I'm currently working on solving a bug with a site I've been working on for some time now. The issue I'm having is my session objects are being overwritten occasionally when users call the site at the same time.

My current session mode is In-Proc and after reading another thread regarding a similar issue I believe my problem may be related.

The site uses Sql Reporting Services to generate some legal documents by querying a database and using XML from two different web services. In the session I store a custom object that contains members holding the data to generate the document in SRSS.

The issue I'm having happens when I open two instances of the site at the same time. The Session IDs are different, but when I begin generating the forms the two objects tromp all over each others data somehow. I'm still not quite sure how it's happening.

My thoughts thus far have been to attempt to store some of the more sensitive members of the class in the session explicitly to see if that would help correct some of the corruption, or to move over to another form of session management. I have access to a SQL server so I could use the SQL session storage mode.

Anyone have any recommendations/ideas?

A: 

My guess would be that the custom object that you're storing in session may:

  1. have some static variables.
  2. reference another object that has static variables.
  3. also be stored in the Application or Cache dictionary or in a static variable somewhere.
  4. reference an object that is also stored in the Application or Cache dictionary or in a static variable somewhere.

I would suggest analyzing the object graph of the object that you're storing in session to see if there are any parts of it that are accessible from multiple threads based on criteria 1, 2, and 4 above.

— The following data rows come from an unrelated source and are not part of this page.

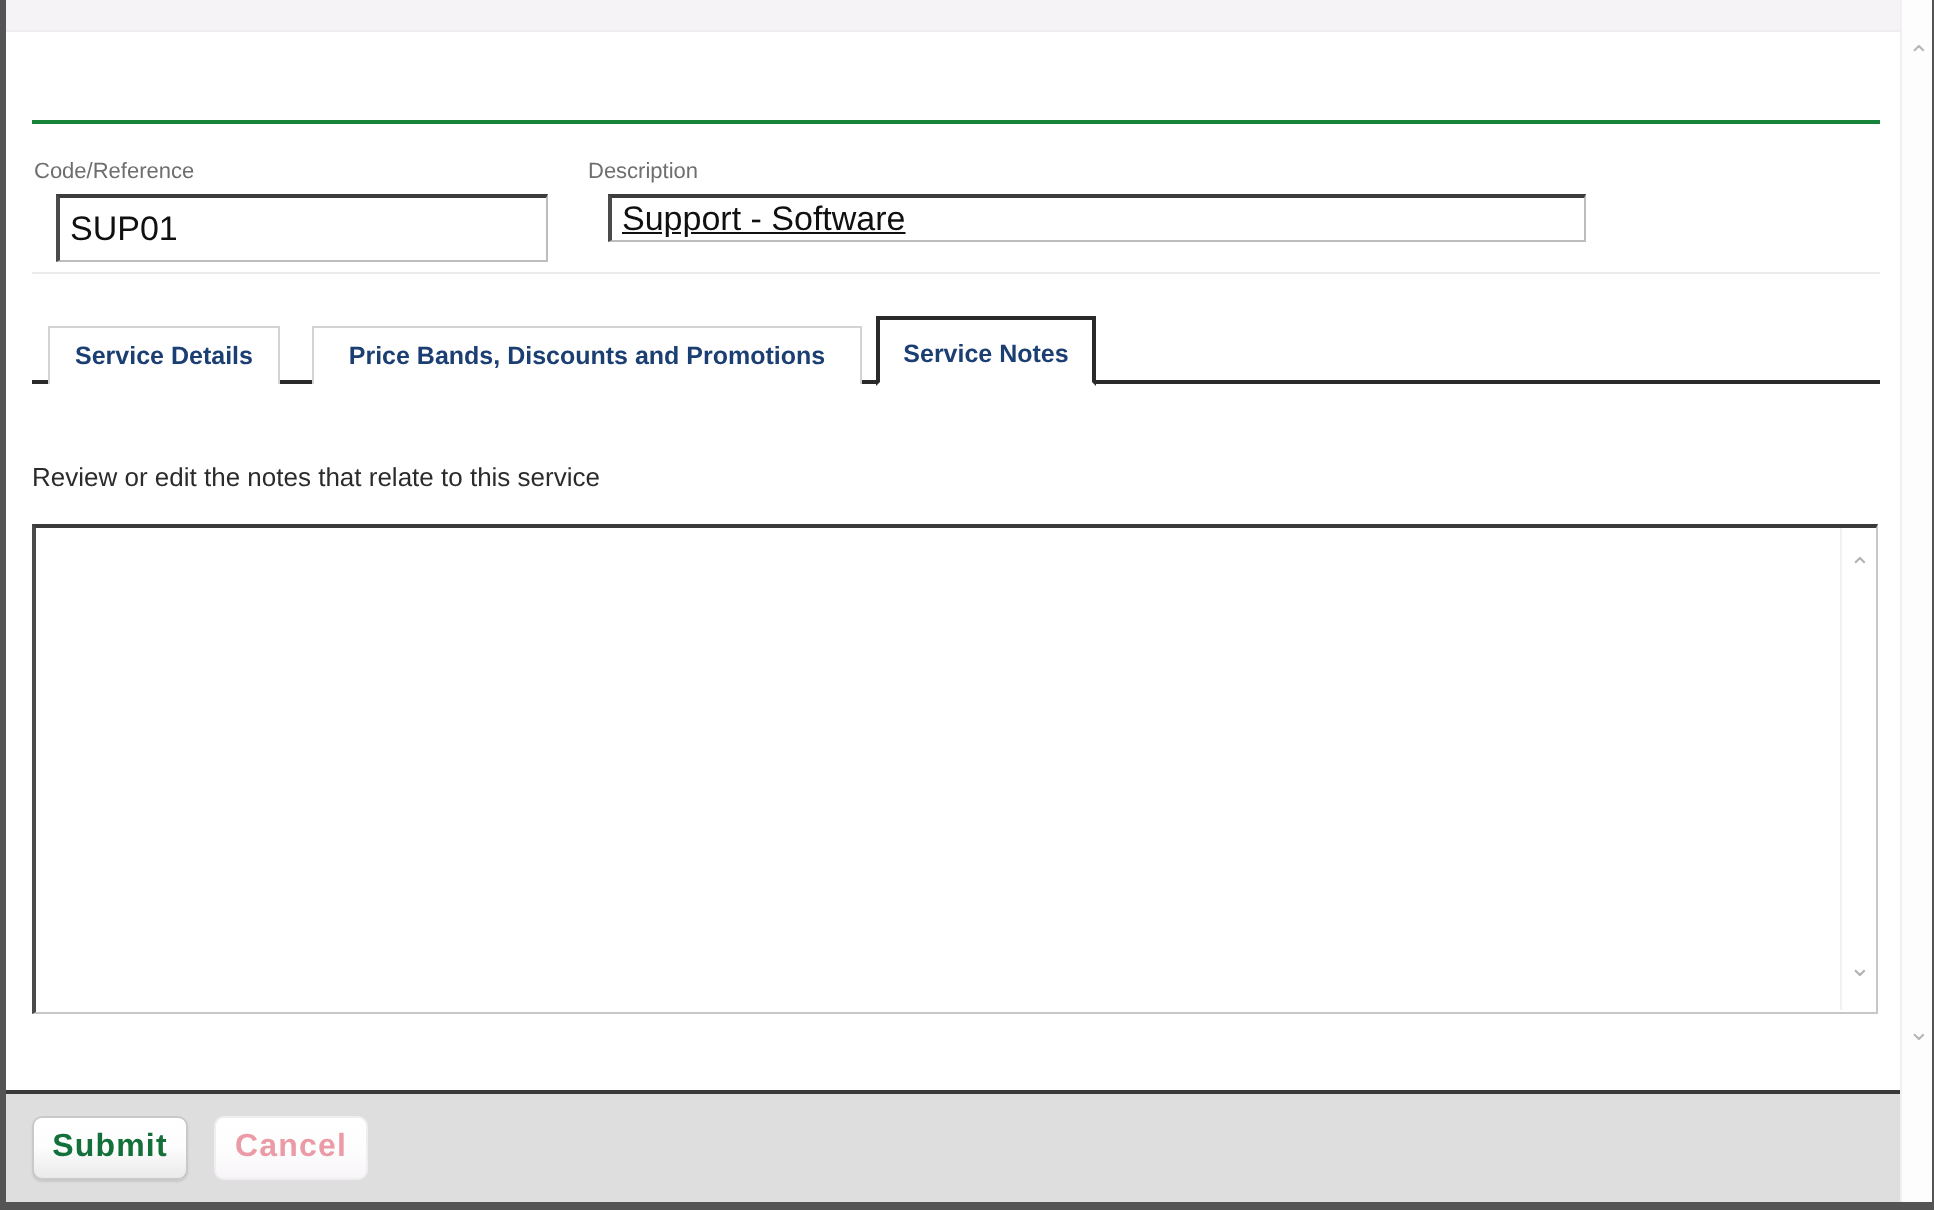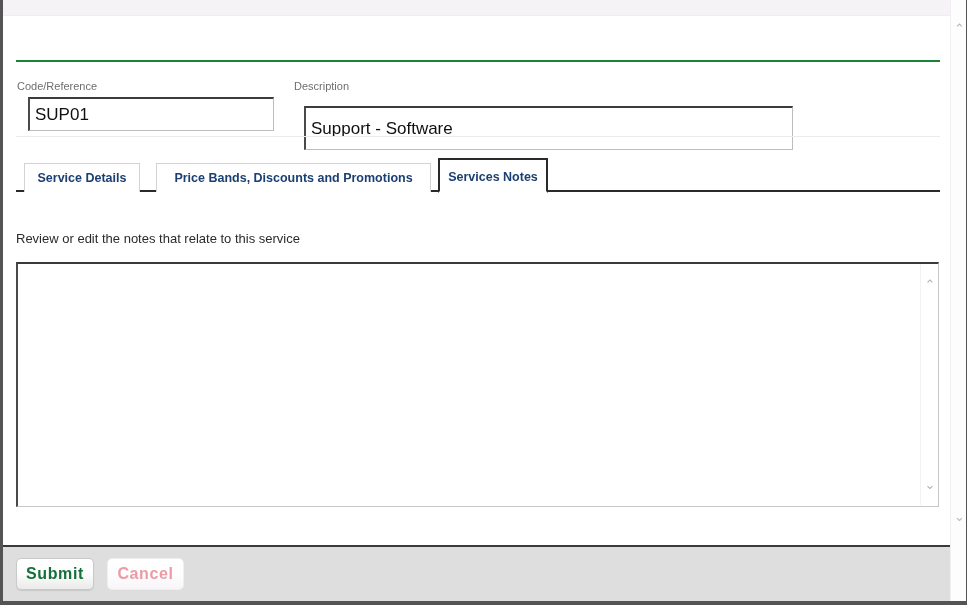--- a/index.html
+++ b/index.html
@@ -129,7 +129,7 @@
   #code-label  { left: 14px;  top: 64px; }
   #code-input  { left: 13px;  top: 81px;  width: 246px; height: 34px; }
   #desc-label  { left: 291px; top: 64px; }
-  #desc-input  { left: 289px; top: 90px;  width: 489px; height: 44px; }
+  #desc-input  { left: 289px; top: 81px;  width: 489px; height: 24px; text-decoration: underline; }
 
   #field-rule {
     position: absolute;

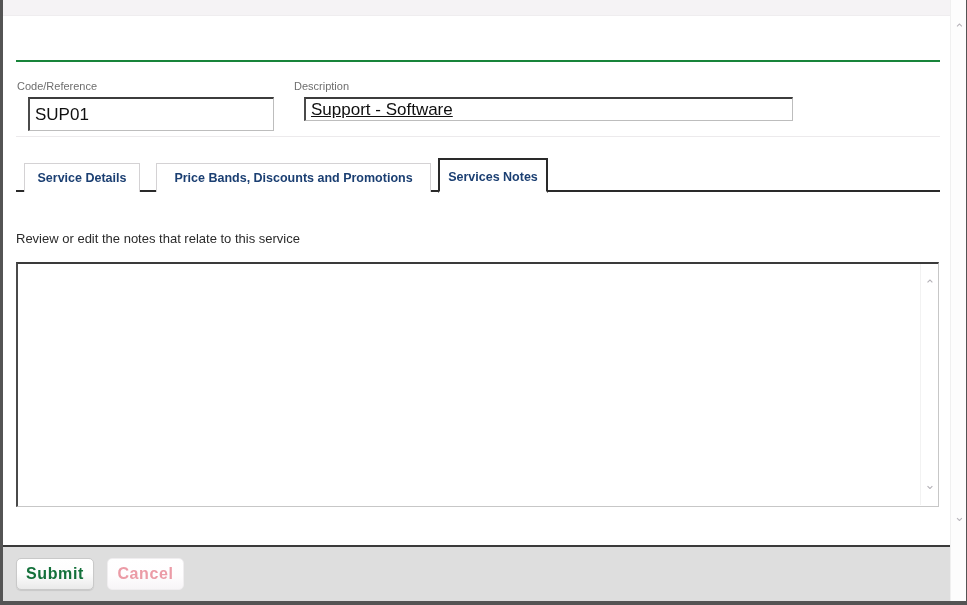--- a/index.html
+++ b/index.html
@@ -327,7 +327,7 @@
     <div id="tabstrip">
       <div id="tab-0" class="tab inactive">Service Details</div>
       <div id="tab-1" class="tab inactive">Price Bands, Discounts and Promotions</div>
-      <div id="tab-2" class="tab active">Services Notes</div>
+      <div id="tab-2" class="tab active">Service Notes</div>
     </div>
 
     <div id="helper-text">Review or edit the notes that relate to this service</div>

If everything looks fine with the object graph, then I'd probably start looking at how that object is populated, looking for any cases of 3 or 4.

Dr. Wily's Apprentice
Thanks for the help with that one. I noticed in the code when I was stepping through that the web service handler class was returning old XML regardless of the user. Turns out the person that wrote the class was using static strings that were being sent to the WebService and the strings were storing the old data between site calls.